Switch Kiteboarding has not paid me to do this review. I was provided two kites and a bar to review, but paid for shipping and customs. My review is 100% my honest and unbiased opinion, as recommending bad products would only hurt Global Kite Spot’s reputation in the long run.
This review is based on my subjective perception of the kites’ performance and characteristics after a few sessions on each kite. I’ve ridden a big range of kites from Switch and other brands, but I’m not an expert in kite tuning so this is more of a first impressions summary.
I’ve been riding Switch kites since 2012. I was part of their team rider program back in the days, and even after the program ended I kept riding them, trying almost every model in the range. For me they have always offered best value for money with their direct-to-consumer business model. Both build quality and flying characteristics have suited me just fine.

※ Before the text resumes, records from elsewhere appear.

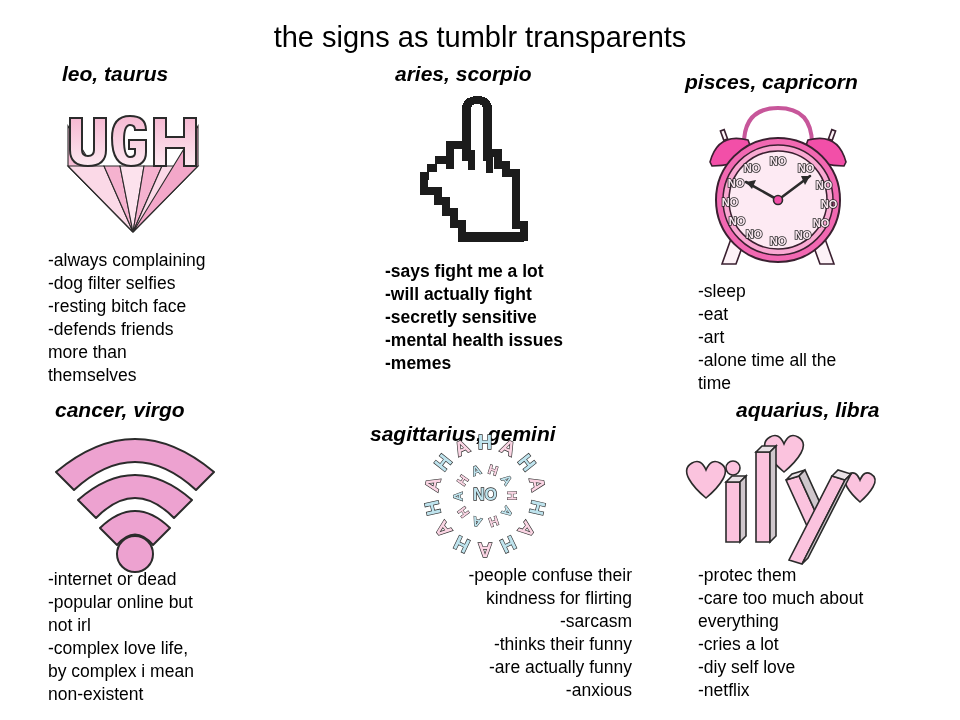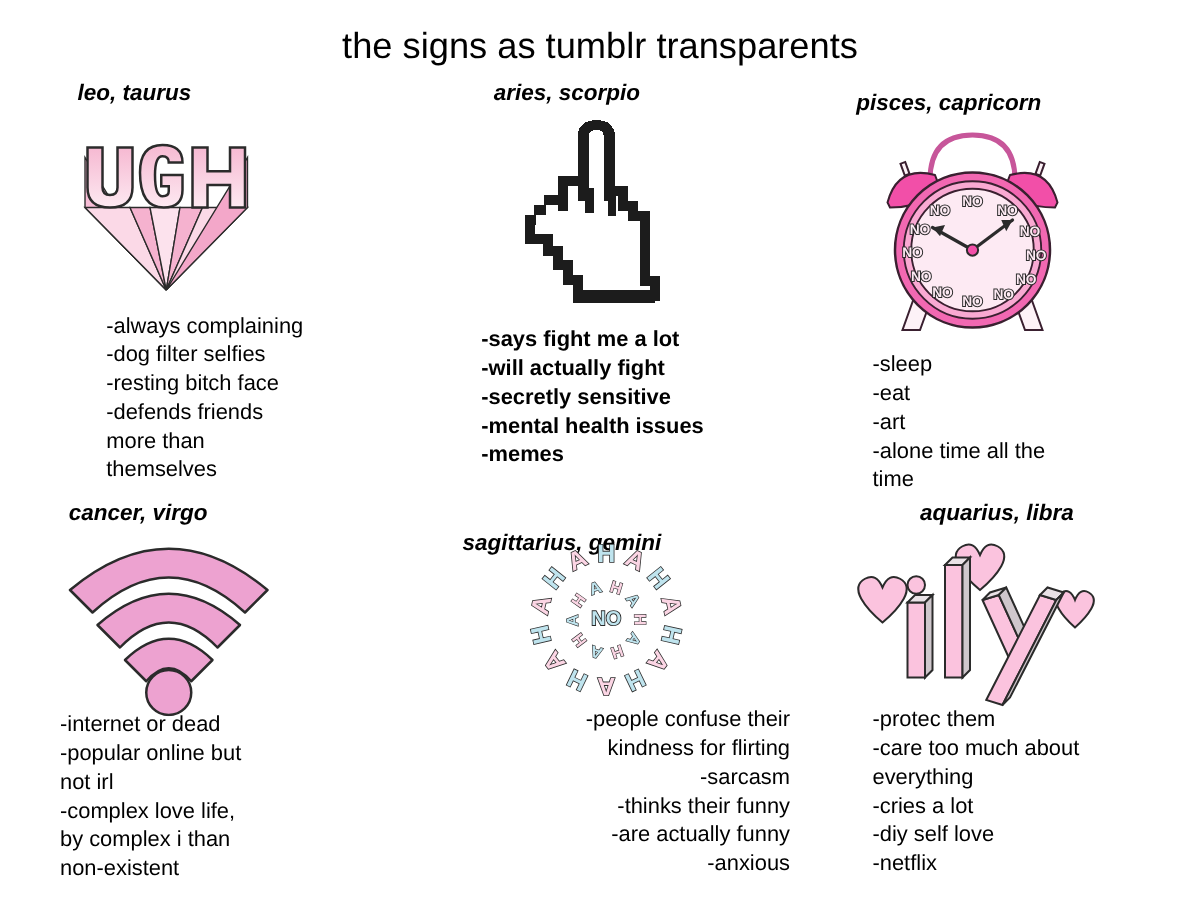"leo, taurus" .heading { font-size: 18px -> 21px }
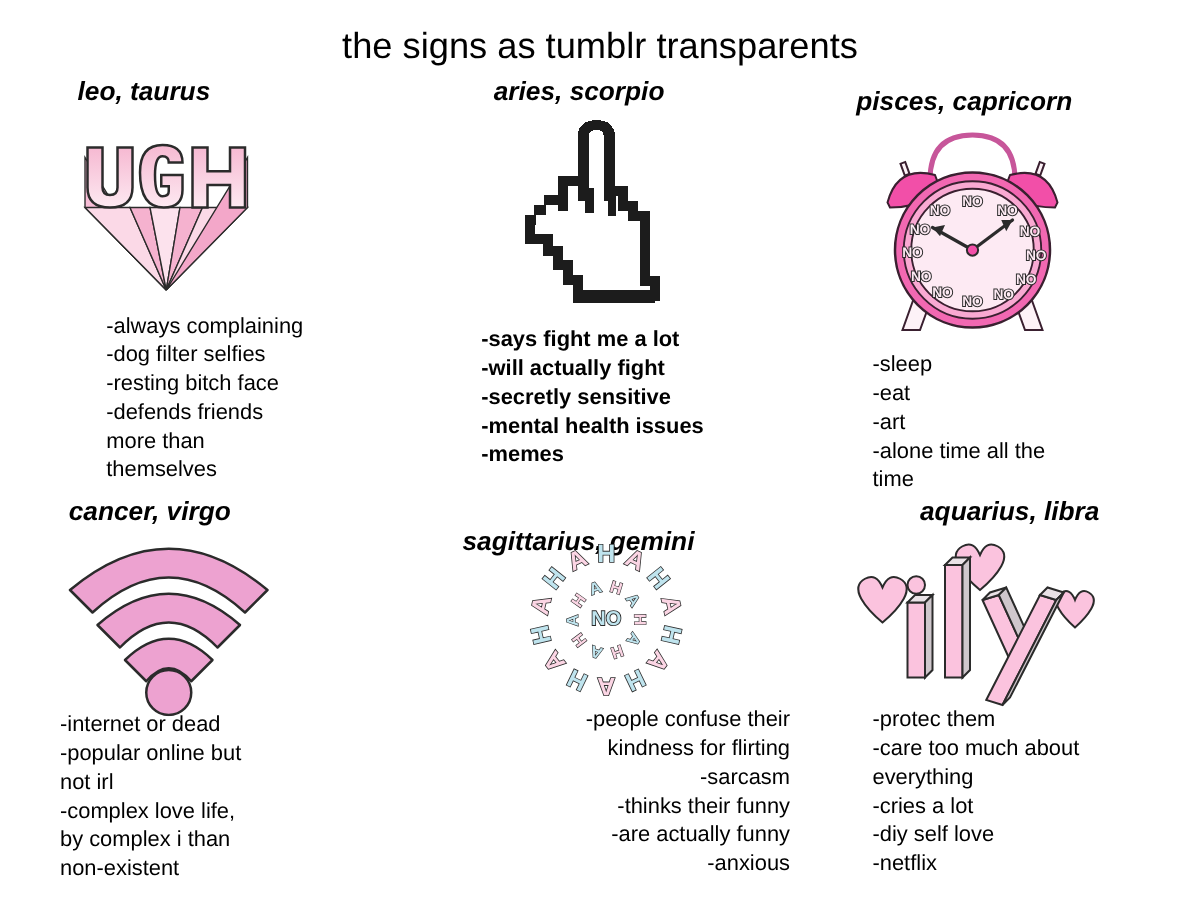"-always complaining" #d-leo { margin-left: 37px -> none }
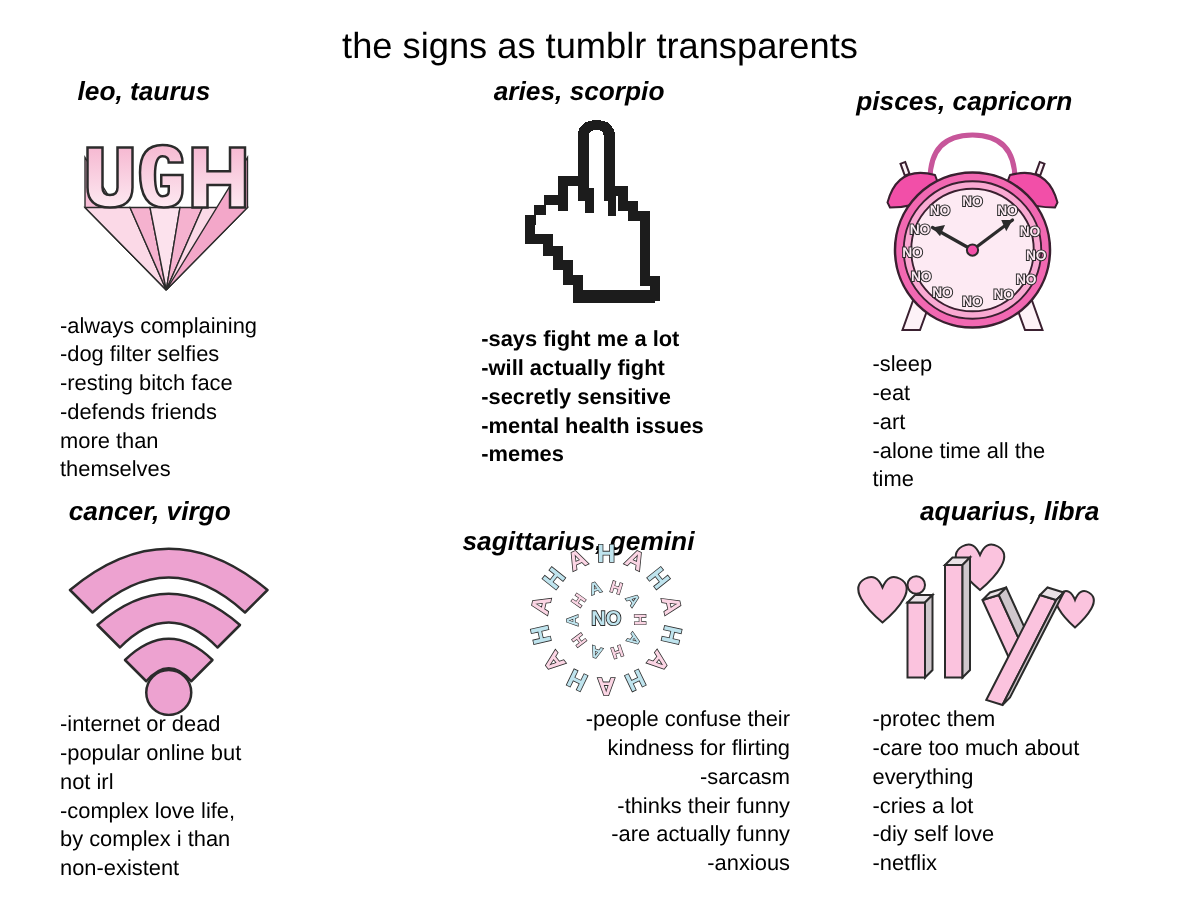"-internet or dead" div.desc { text: than -> mean }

When Switch Kiteboarding reached out to discuss how we could promote the brand on the site we quickly concluded that reviewing gear is hard to beat as a way to reach the audience. I picked the latest models Nitro 7 and Krypto to review as I’ve ridden both Nitro and Legacy in the past and I was curious to try the latest iterations first hand (Krypto is taking over from the Legacy in the line-up).
The new designs
If you’re familiar with Switch as a brand you might’ve noticed some big changes in their kite line-up. While Nitro, Element and Helium are still there, they have all been overhauled design-wise and do not any more carry the Bill Hansen signature. On the forum people speculate and investigate to find the original designs behind these new kites.
Personally I’m happy if a Nitro still takes me to the moon and drops me down gently, and I can hand my beginner girlfriend an Element without fearing it will create frustration instead of stoke. Basically, if the characteristics are still there I don’t really mind if old models have new designs.
Build quality of Switch kites
Both Nitro 7 and Krypto are built solid and to last. They’re using same materials and details that we’ve seen in the last few generations. My most recent Switch kites were Legacy 1 and Nitro 5 from 2015/16 and purely from visual examination not much seems to have changed since then. For the price you pay it’s good, solid quality.
Double rip stop, large uni-pump inflate/deflate point and reinforced sensitive areas is the standard here. Yes, I’ve fixed my Nitro 5 bladder, canopy and leading edge numerous times but I’ve also taken it around the world and used and abused it for three years and it’s still a kick-ass kite.
Switch Nitro 7, 9m
The 9m Nitro 7 is a five strut, open C, high aspect bridled kite that weights in at 4.2 kg. It’s marketed as a performance big air kite for riders who want to fly high. It’s also supposed to be a decent freestyle kite.
On the water / In the air
Impressions collected over four sessions, 18 – 32 knots. Mainly flat water and small surf. I’m 78kg and rode a finless Tona Pop with boots and used the 55cm C4X bar with 20m lines.
I’m coming from a 10m Nitro 5. A lovely kite once dialled in, although not very forgiving. The first thing I noticed about Nitro 7 is that it’s a fair bit faster turning. This is a 9m instead of a 10m but I’m pretty sure you’d notice the difference even if you compared equal sizes.
This messed up the timings on all my spinning jumps on my first session so what I did was to put the backline connection points to the slower turning speed setting and used the ‘More depower’ pigtail, which is further out than the ’Normal’ one. Now it was a lot more predictable while doing my backs and fronts and a familiar feeling coming from the Nitro 5.
Apart from the faster, smaller radius turning the kite feels a lot like the old Nitro. It’s still a high aspect kite but with more swept wingtips. It reminds me a bit of Duotone Dice in shape and handling but jumping is more like the old Nitro than anything else. This means fairly light bar pressure, good boost and lift while landings are smooth and gentle. Not as gentle as the Element 6 but still great.
Now I get into very subjective domains, talking about how the kite feels, so take this with a grain of salt. Nitro 5 has more pop and line slack. You need to fly it actively and if you speed downwind you risk stalling the kite, i.e. drift is not good. Nitro 7 is better at this. I found it being more stable in the air with better drifting abilities, but I was often overpowered when popping unhooked. I probably need more time in the right conditions to see if this is actually true or just what I felt during the test sessions. Bear in mind that I’m at a basic level with unhooked tricks to begin with.
Relaunch has improved from previous models. It’s not like the Element or other low aspect kites, but I had no issues getting it back up after a bit of pulling a steering line.
The loops are powerful, at least on the slower turning speed setting. I only do kite loops in light wind so I can’t comment on mega loop performance, but from what I can tell it behaves similarly to Nitro 5. It’s not a kite to learn looping on – it’s simply too hardcore. Downloops are perfectly fine though.
All in all I like Nitro 7 a lot. Coming from previous Nitro models I appreciate the similarities and the improved stability and drift. I can ride it in strong and light winds alike but definitely this is a kite to enjoy in high winds for boosting. If you want something more all-round and forgiving take the Element. If you want something more freestyle take the Krypto.